### Work item
Below are entries; copy exactly the lines from the one with "Cassette Roll up" through the one with "A5 brochure 130gsm", both included, and leave out the rest.

### Provided data
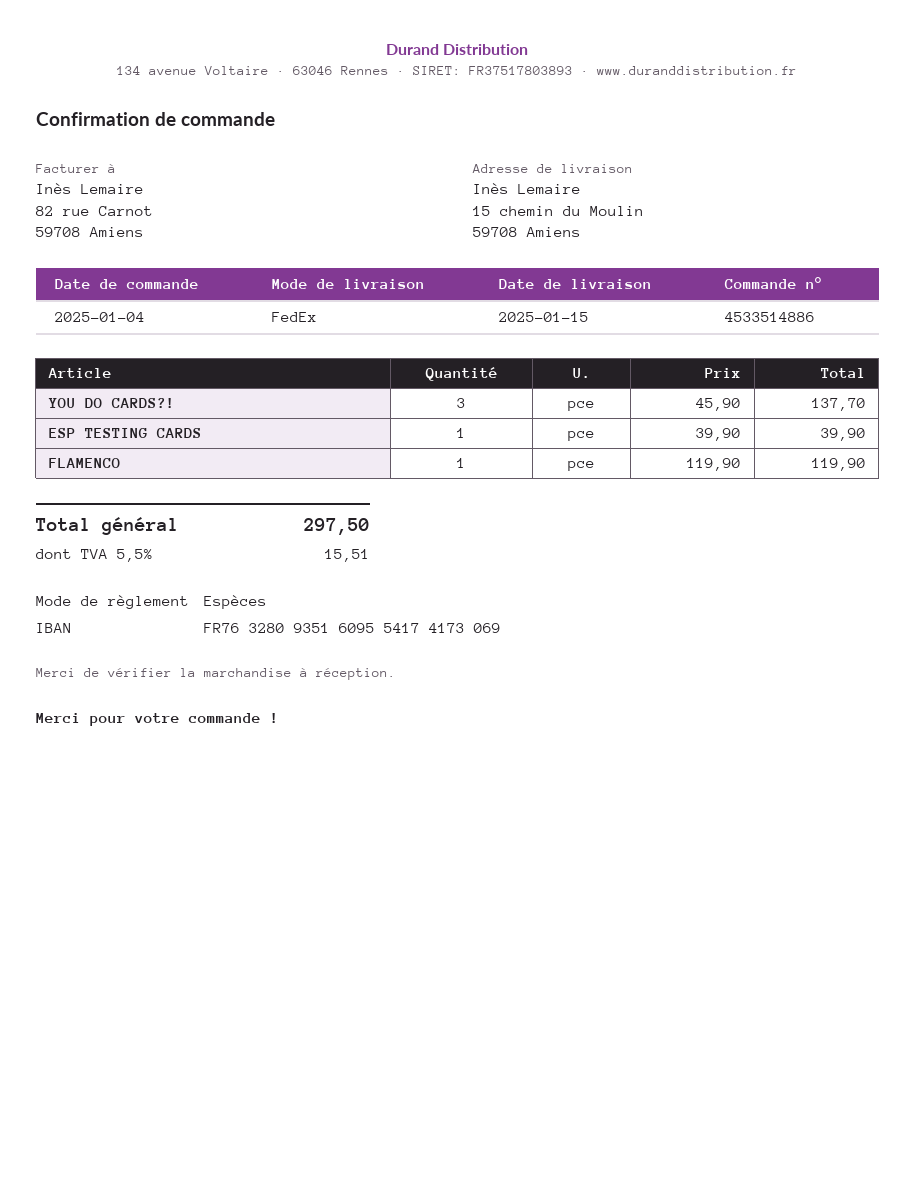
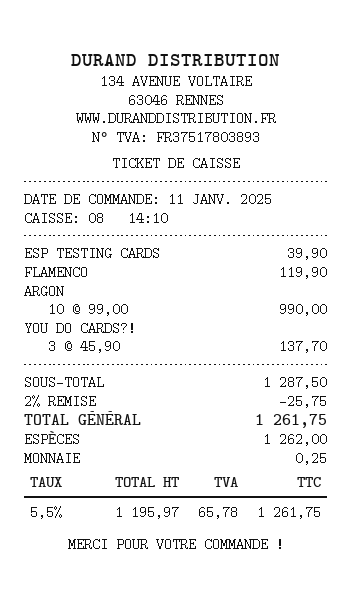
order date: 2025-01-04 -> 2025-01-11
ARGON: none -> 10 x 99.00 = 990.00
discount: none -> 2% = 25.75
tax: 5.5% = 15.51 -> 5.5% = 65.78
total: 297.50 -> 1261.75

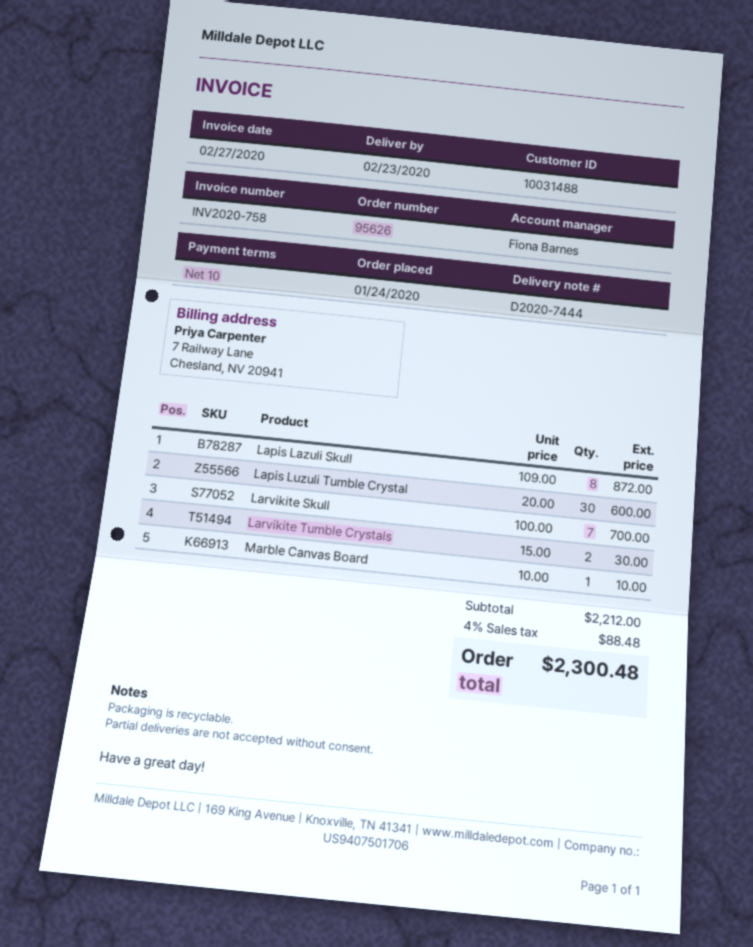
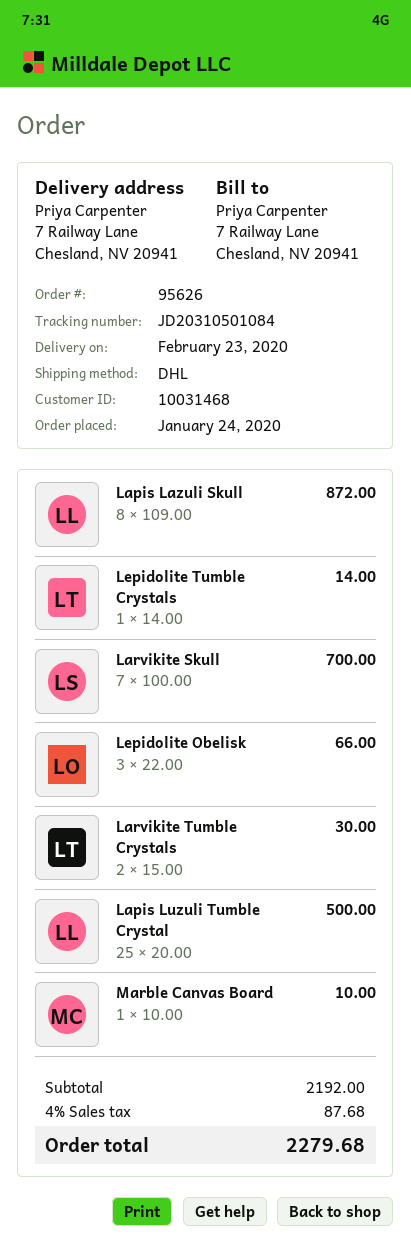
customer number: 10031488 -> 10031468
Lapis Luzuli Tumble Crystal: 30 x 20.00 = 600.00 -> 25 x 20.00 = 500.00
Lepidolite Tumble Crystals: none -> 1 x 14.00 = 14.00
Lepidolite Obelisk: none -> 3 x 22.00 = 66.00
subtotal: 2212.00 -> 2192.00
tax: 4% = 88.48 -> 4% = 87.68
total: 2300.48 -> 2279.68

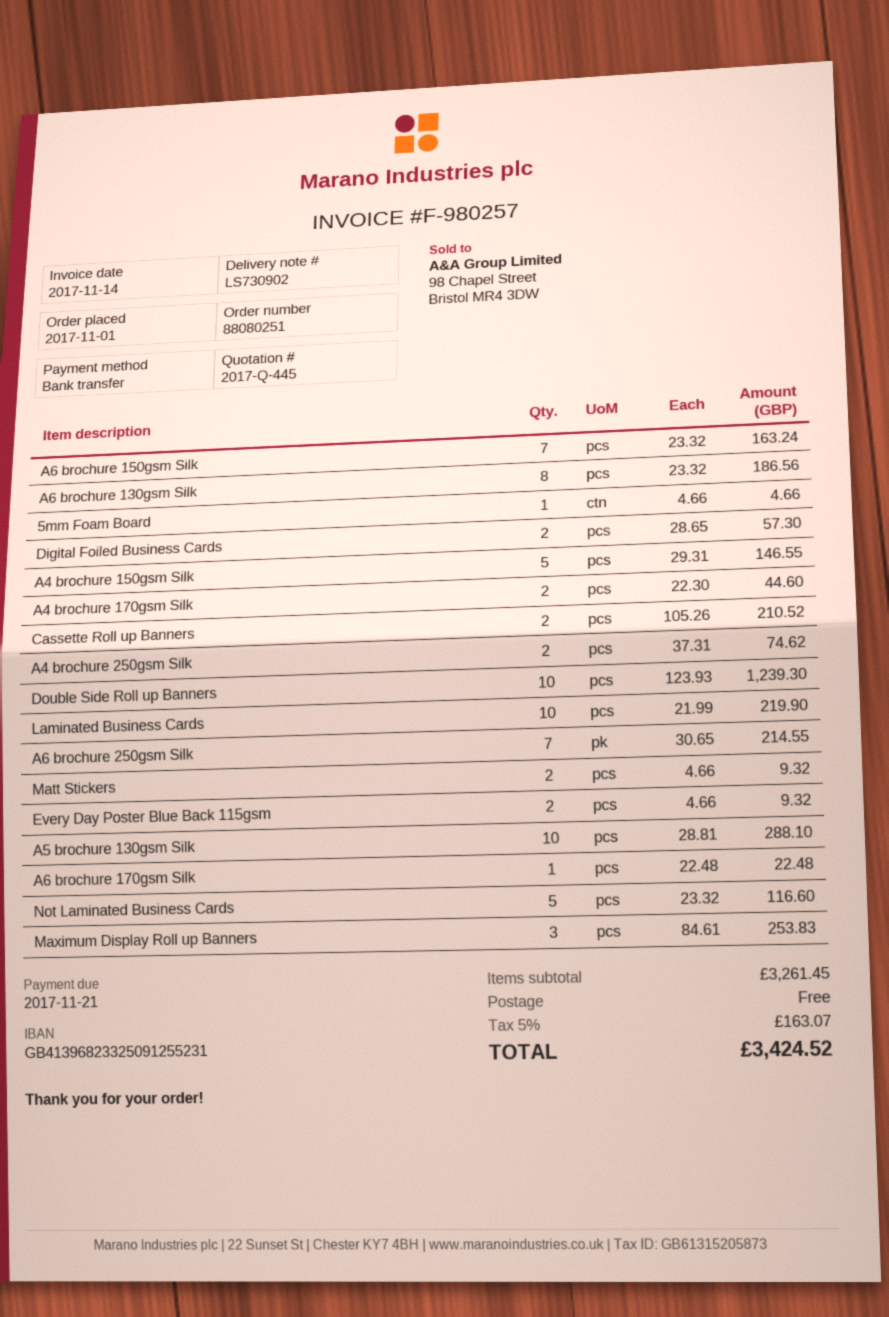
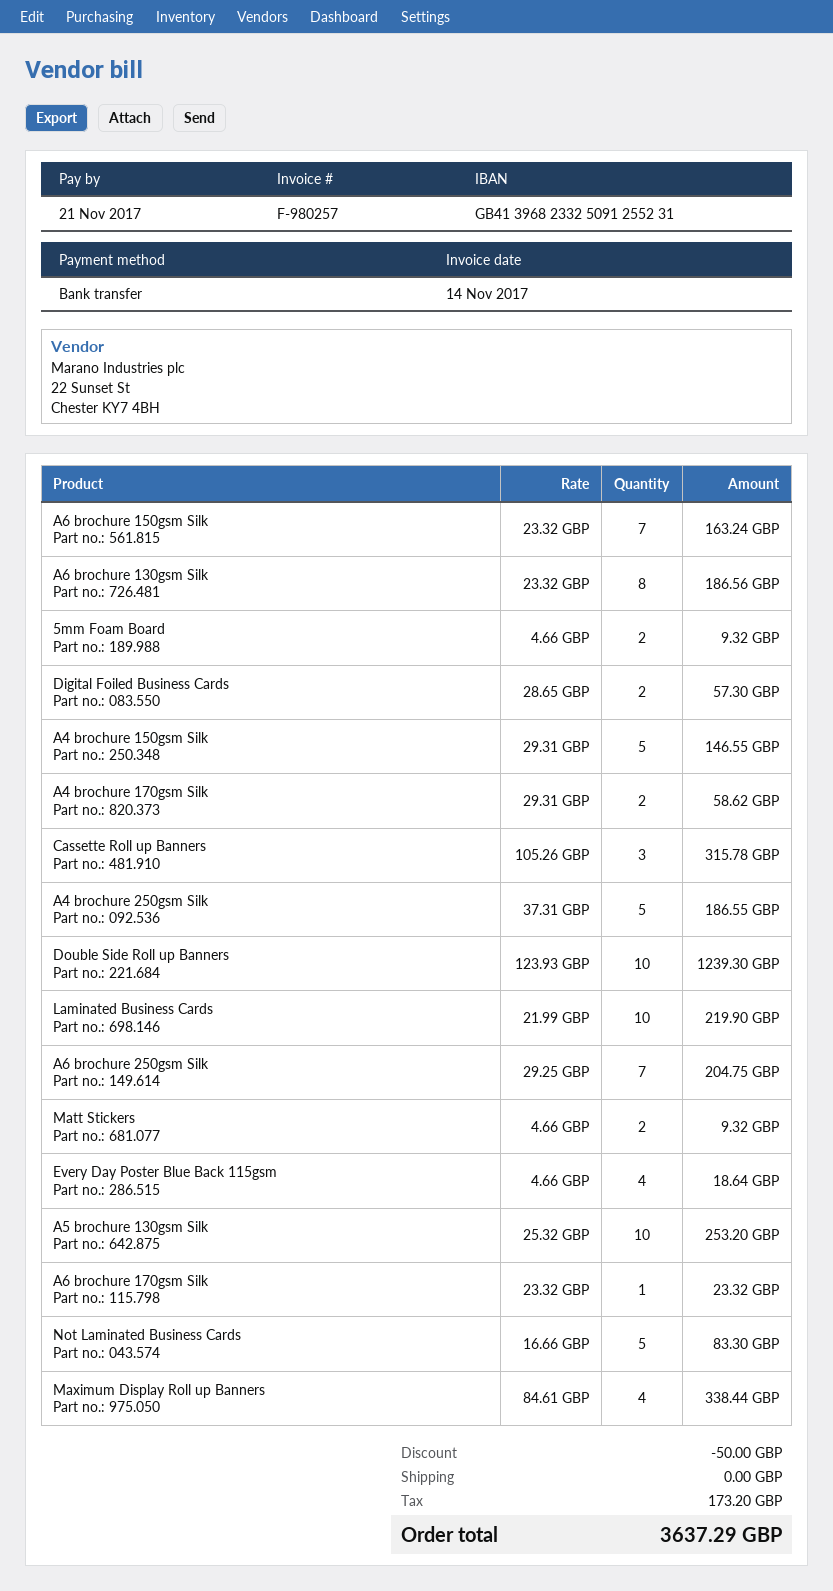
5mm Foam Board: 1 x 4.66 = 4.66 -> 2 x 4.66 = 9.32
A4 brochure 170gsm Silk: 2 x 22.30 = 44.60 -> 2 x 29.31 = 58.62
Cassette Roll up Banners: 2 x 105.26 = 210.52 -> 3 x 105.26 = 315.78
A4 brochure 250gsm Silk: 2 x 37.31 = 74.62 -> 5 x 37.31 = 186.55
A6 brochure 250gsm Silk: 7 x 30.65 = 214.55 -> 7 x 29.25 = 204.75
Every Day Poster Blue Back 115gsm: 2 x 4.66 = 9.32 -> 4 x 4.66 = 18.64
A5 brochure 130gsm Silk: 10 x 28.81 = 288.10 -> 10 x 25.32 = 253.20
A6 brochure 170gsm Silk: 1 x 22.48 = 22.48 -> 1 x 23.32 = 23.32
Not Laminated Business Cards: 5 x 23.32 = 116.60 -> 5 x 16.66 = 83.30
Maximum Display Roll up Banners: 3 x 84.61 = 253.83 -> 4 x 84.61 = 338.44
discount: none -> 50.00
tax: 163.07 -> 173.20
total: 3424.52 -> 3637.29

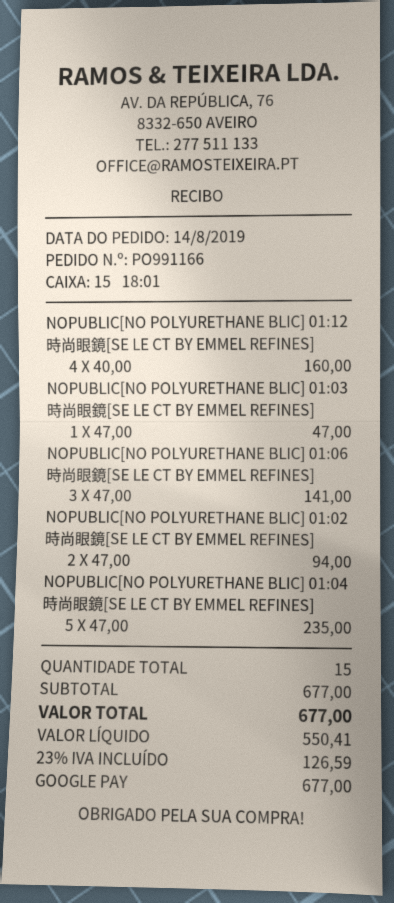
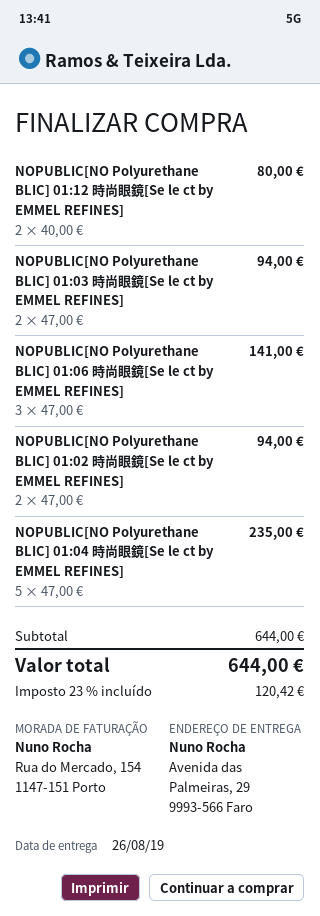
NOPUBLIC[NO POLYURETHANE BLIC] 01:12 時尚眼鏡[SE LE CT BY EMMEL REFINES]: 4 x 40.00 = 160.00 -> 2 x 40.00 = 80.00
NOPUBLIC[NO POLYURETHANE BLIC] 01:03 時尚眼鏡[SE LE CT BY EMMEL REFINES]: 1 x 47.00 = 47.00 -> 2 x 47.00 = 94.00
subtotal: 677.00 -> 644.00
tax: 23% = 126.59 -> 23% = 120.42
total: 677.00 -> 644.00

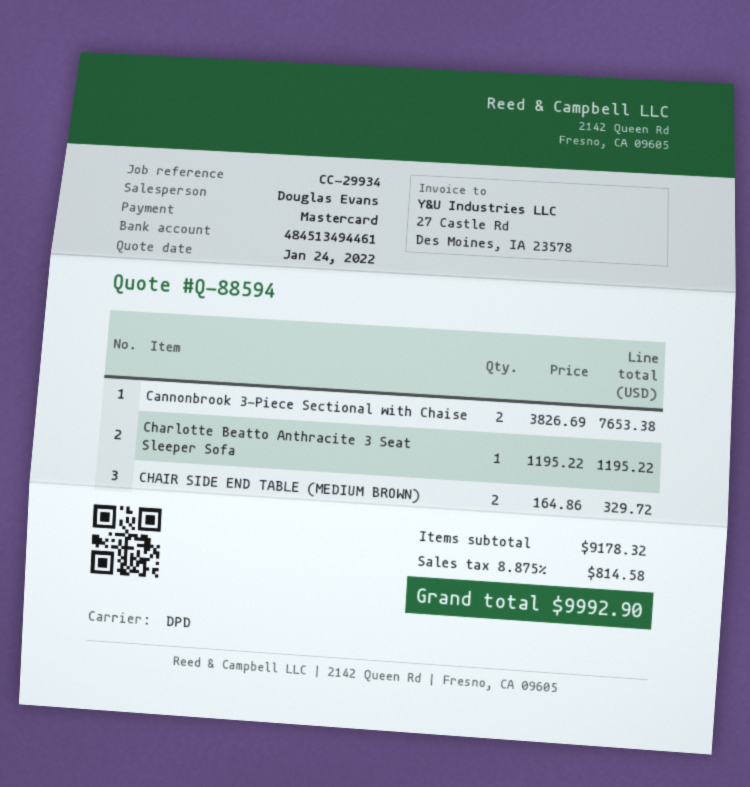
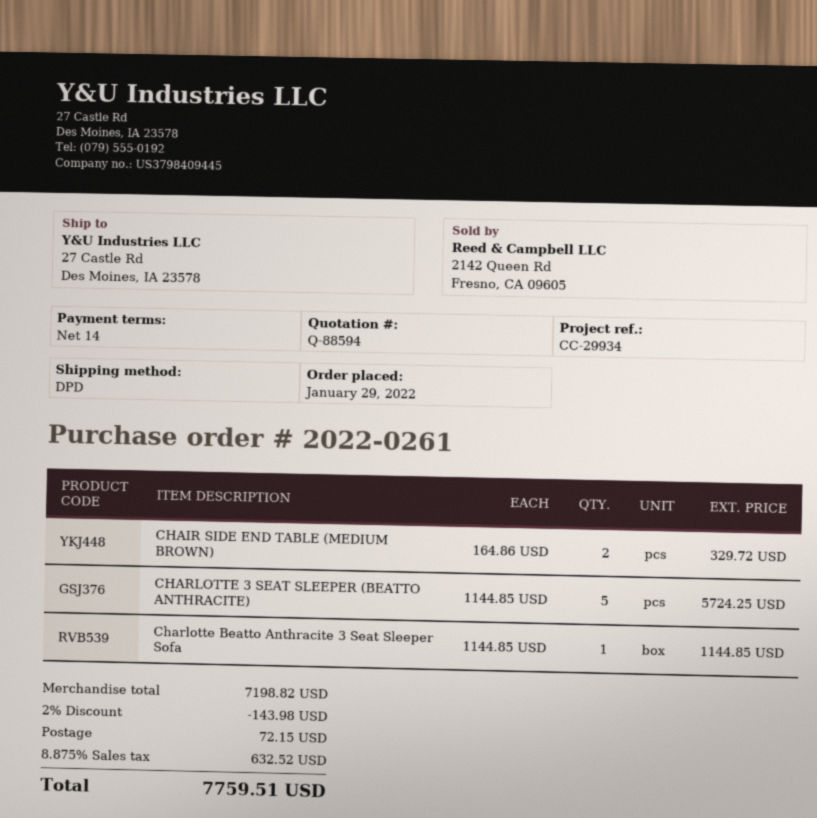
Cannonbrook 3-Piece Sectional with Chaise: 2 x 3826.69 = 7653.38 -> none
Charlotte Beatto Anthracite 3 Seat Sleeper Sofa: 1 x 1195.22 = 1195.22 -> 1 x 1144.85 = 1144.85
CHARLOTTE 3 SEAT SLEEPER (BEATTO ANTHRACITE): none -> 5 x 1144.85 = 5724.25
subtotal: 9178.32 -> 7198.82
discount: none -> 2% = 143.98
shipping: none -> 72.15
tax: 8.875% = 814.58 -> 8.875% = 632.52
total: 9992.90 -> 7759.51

### Solved problem
Cassette Roll up Banners: 2 x 105.26 = 210.52 -> 3 x 105.26 = 315.78
A4 brochure 250gsm Silk: 2 x 37.31 = 74.62 -> 5 x 37.31 = 186.55
A6 brochure 250gsm Silk: 7 x 30.65 = 214.55 -> 7 x 29.25 = 204.75
Every Day Poster Blue Back 115gsm: 2 x 4.66 = 9.32 -> 4 x 4.66 = 18.64
A5 brochure 130gsm Silk: 10 x 28.81 = 288.10 -> 10 x 25.32 = 253.20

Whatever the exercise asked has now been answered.